- [Work task]: Exactly the lines from the one containing "is an example" through the one containing "background: #5eead4 ->" in the listing below are to be copied, with the pictures left out.

- [Task data]:
§

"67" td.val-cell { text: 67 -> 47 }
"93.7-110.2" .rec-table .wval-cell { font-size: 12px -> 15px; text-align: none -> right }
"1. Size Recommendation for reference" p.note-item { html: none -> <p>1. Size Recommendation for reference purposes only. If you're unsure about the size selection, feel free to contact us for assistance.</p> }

§

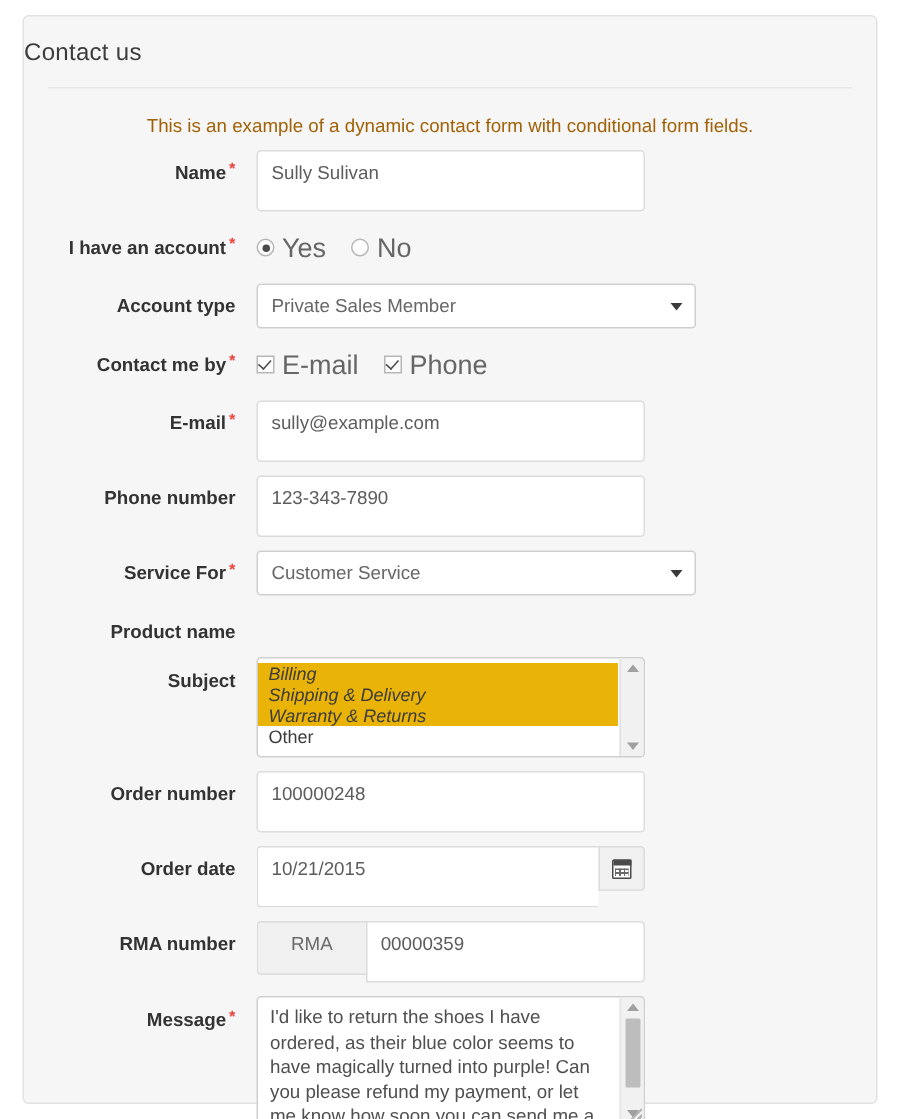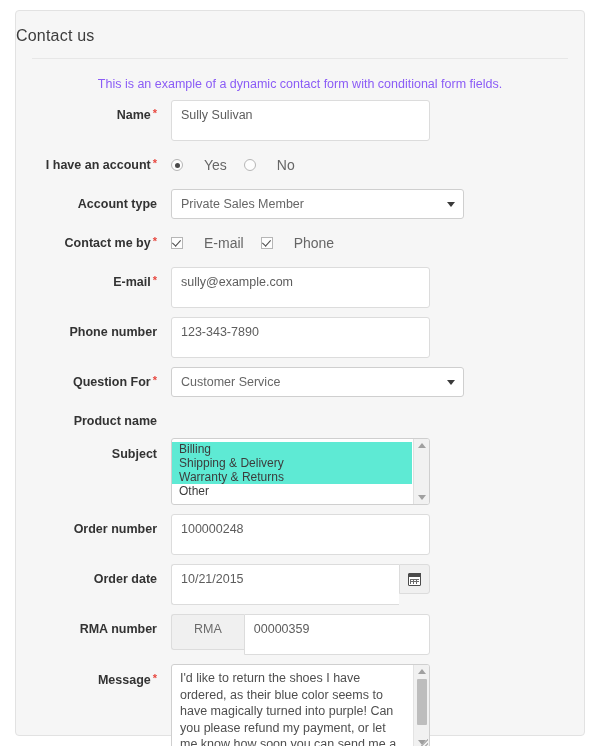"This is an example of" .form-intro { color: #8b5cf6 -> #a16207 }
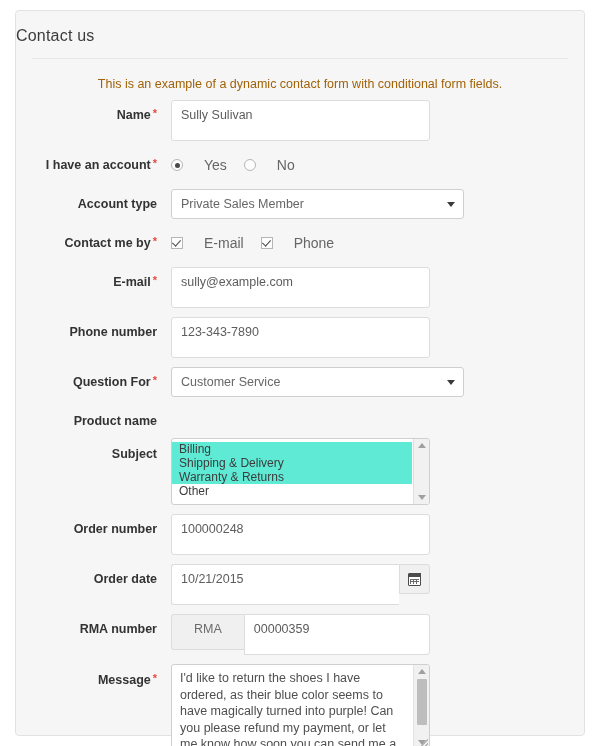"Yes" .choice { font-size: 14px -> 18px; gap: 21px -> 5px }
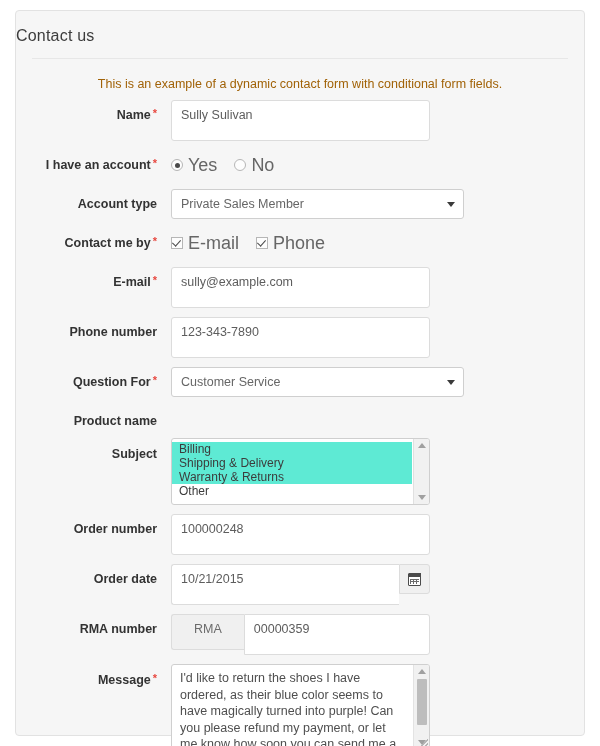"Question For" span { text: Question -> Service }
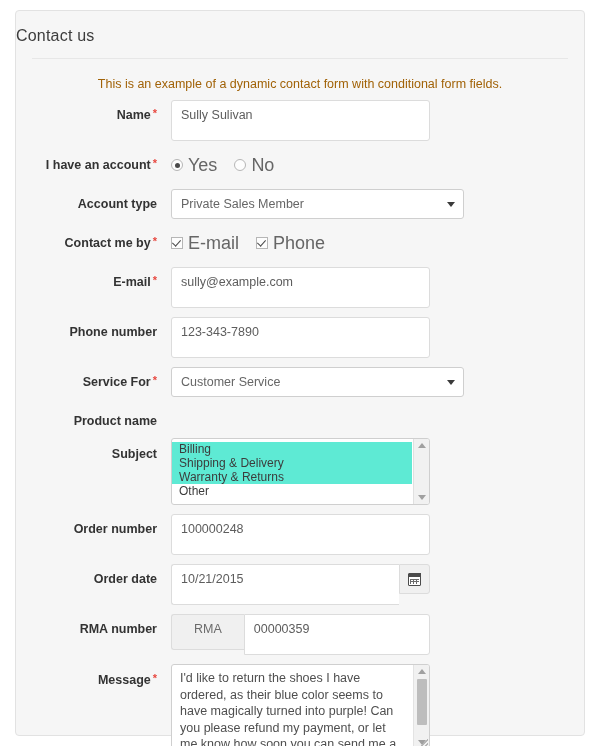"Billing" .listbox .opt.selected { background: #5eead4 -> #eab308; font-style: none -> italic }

§

- [Written answer]:
"This is an example of" .form-intro { color: #8b5cf6 -> #a16207 }
"Yes" .choice { font-size: 14px -> 18px; gap: 21px -> 5px }
"Question For" span { text: Question -> Service }
"Billing" .listbox .opt.selected { background: #5eead4 -> #eab308; font-style: none -> italic }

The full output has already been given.